I was sitting on one of the balconies of the Convento de Cristo, looking out over Tomar, which was shrouded in amber haze. From the ramparts of the medieval fortress—once headquarters of the Order of the Knights Templar—the entire world—or our part of it, at least—glowed frighteningly—apocalyptically, as one friend put it. As this visit to the Convento took place two years into a pandemic, and one month after the invasion of Ukraine, it was perhaps a bit apocalyptic—though apocalypse in ancient Greek means to draw back the curtain, or to reveal—and it is only the association of this word with the Book of Revelations that gives it an allusion to the end of the world. As I sat looking out over the city below, I was thinking about the astounding craftsmanship of the large castle complex. I was wondering how many hands it took to create such a place—interlocking cloisters, courtyards, kitchens, libraries and dormitories—and how many hands like mine have touched it since. I was contemplating war and peace; I was thinking about my own purpose, or lack thereof.
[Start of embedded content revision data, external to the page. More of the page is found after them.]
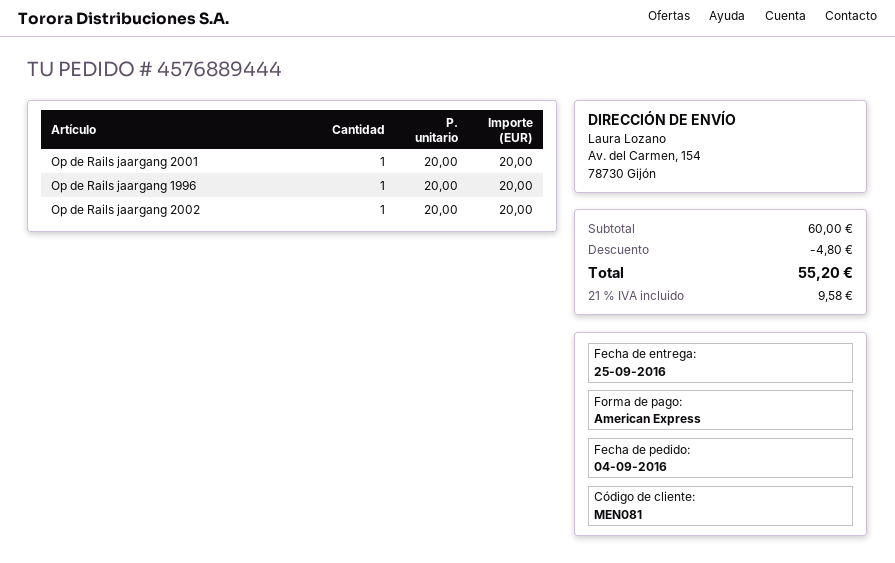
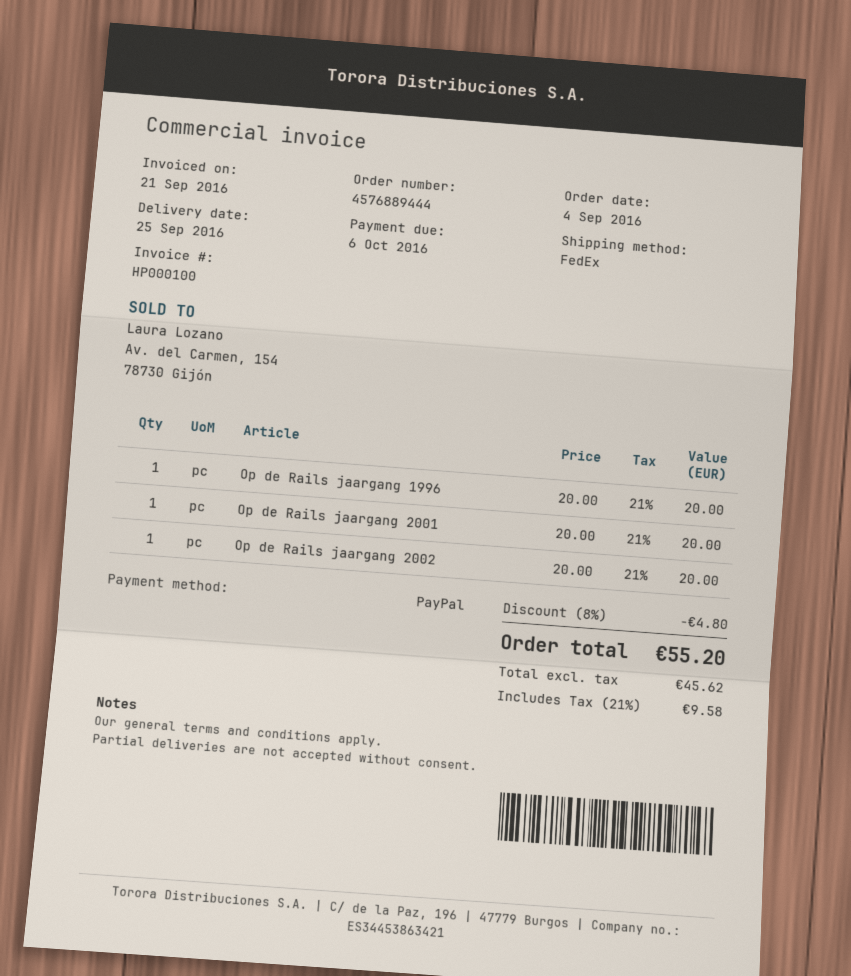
payment method: American Express -> PayPal

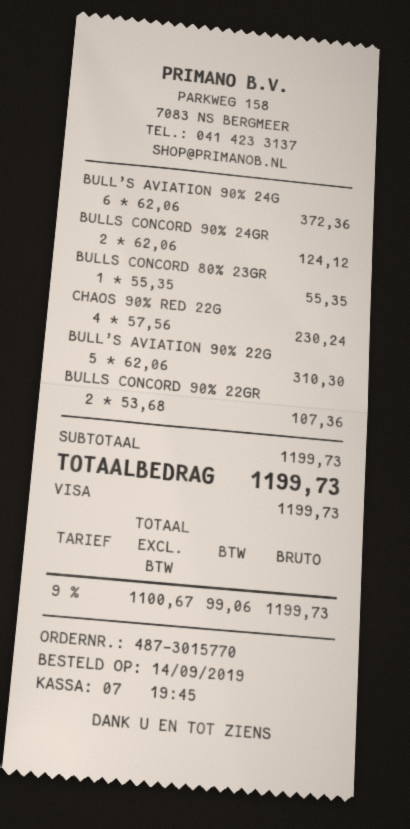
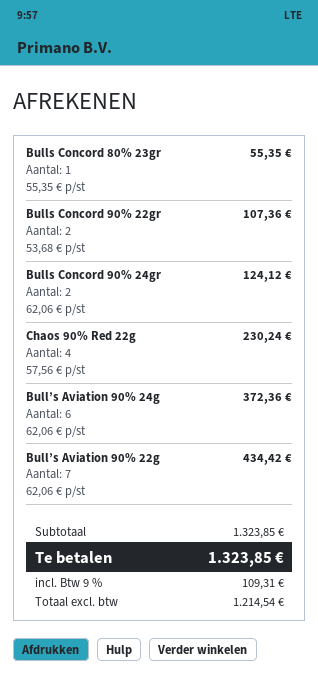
BULL’S AVIATION 90% 22G: 5 x 62.06 = 310.30 -> 7 x 62.06 = 434.42
subtotal: 1199.73 -> 1323.85
net: 1100.67 -> 1214.54
tax: 9% = 99.06 -> 9% = 109.31
total: 1199.73 -> 1323.85

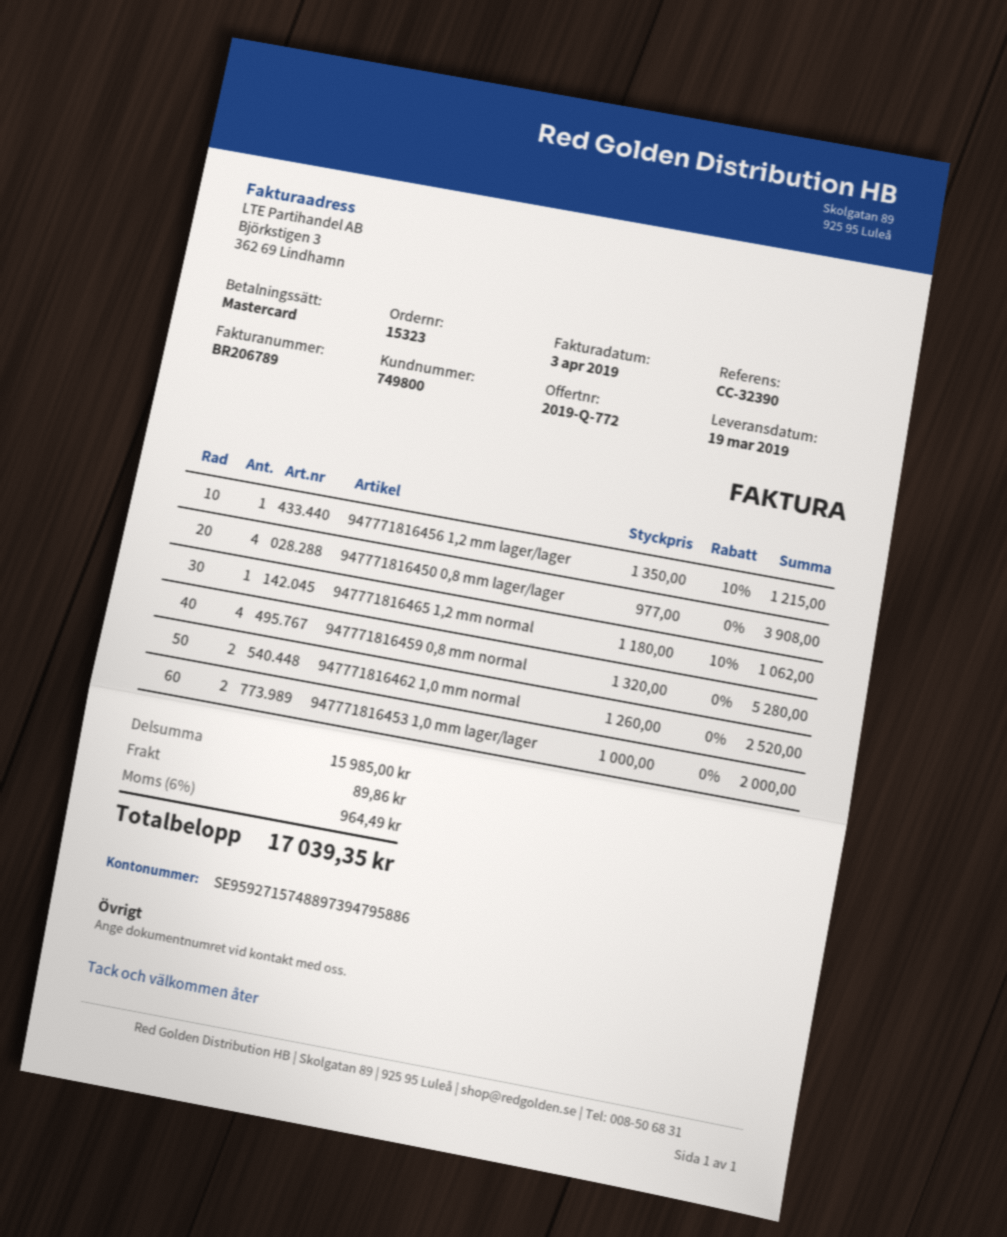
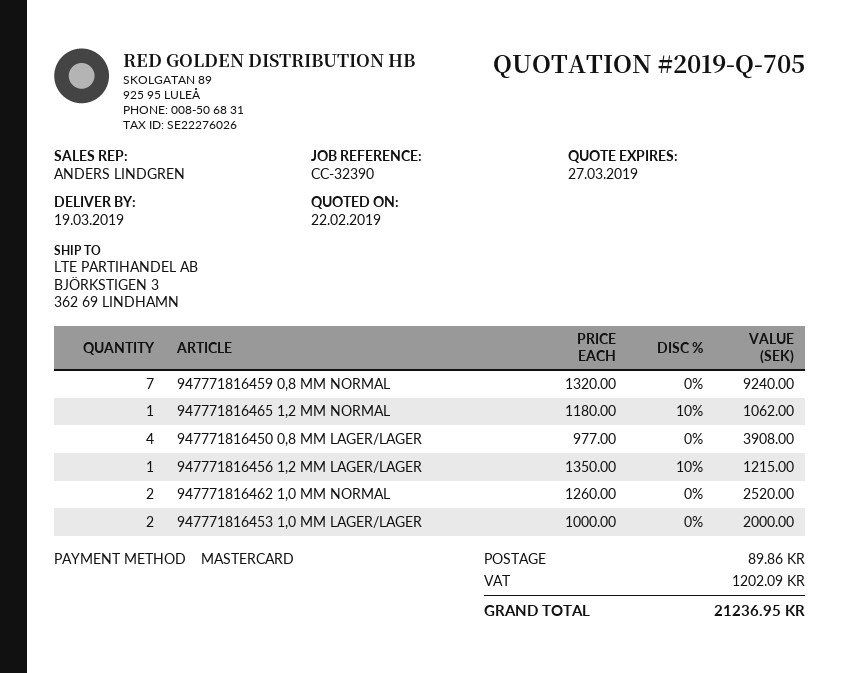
quote number: 2019-Q-772 -> 2019-Q-705
947771816459 0,8 mm normal: 4 x 1320.00 = 5280.00 -> 7 x 1320.00 = 9240.00
tax: 964.49 -> 1202.09
total: 17039.35 -> 21236.95

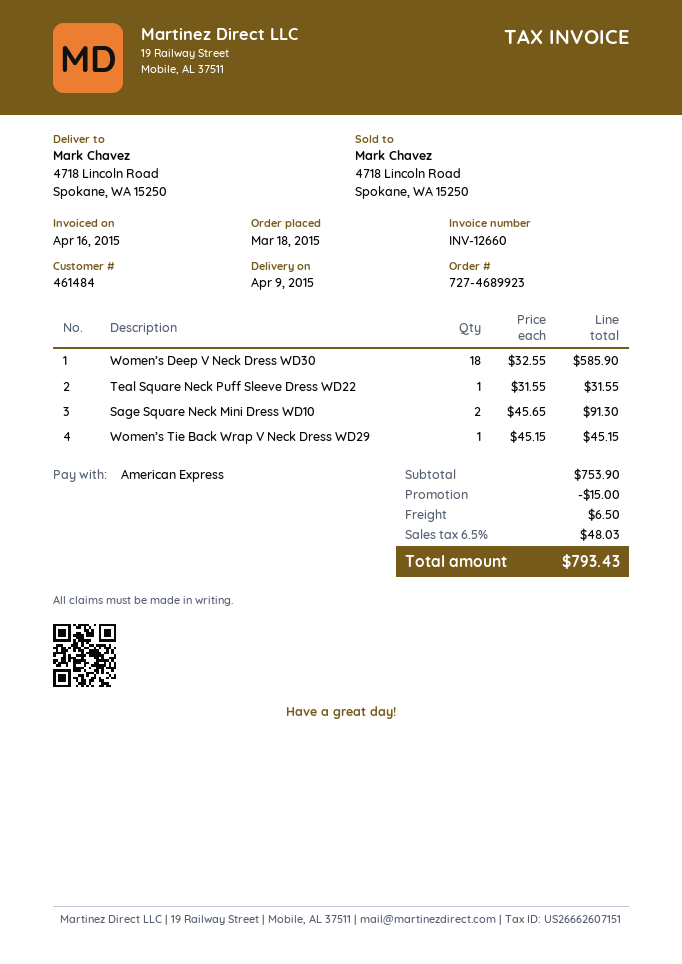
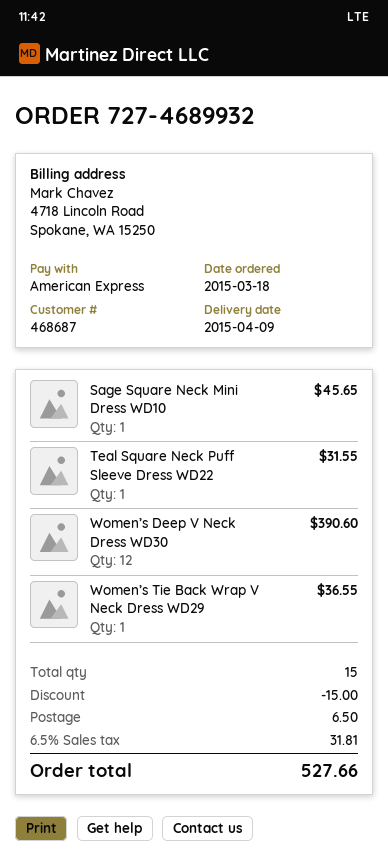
order number: 727-4689923 -> 727-4689932
customer number: 461484 -> 468687
Women’s Deep V Neck Dress WD30: 18 for 585.90 -> 12 for 390.60
Sage Square Neck Mini Dress WD10: 2 for 91.30 -> 1 for 45.65
Women’s Tie Back Wrap V Neck Dress WD29: 1 for 45.15 -> 1 for 36.55
tax: 6.5% = 48.03 -> 6.5% = 31.81
total: 793.43 -> 527.66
As my hands held onto carved marble banisters while I descended treacherously narrow staircases, I wondered at the fact that nothing we build today will last as long as this—a thousand years and more—nothing, that is, but mountains and swamps of plastic detritus.
The amber veil, it turned out, was the result of a Sirocco—a south-easterly wind carrying dust from the Sahara Desert. For the three days that it obscured our view, the dogs acted strangely—pacing in panicked circles, while we humans continued on with our daily tasks—perhaps a little panicked ourselves. As we went up and down the fields; as we went to markets or the Convento de Cristo—everything glowed as it does in dystopian films and books (think Children of Men or Oryx & Crake) and one had to make the effort no to allow the extra positively charged ions in the air to slump one into an ill humor. I am already an introspective person, and weather such as this enhances that quality: what is it all about? What is it to live, versus what is it to merely exist? What is it I am doing in this life? What will be there when the veil lifts—when the curtain is drawn back? These were my thoughts as I set out hay for the horses, or gazed out over a glowing city from the wonderfully weathered marble balustrades of a castle built by human hands a millennia ago.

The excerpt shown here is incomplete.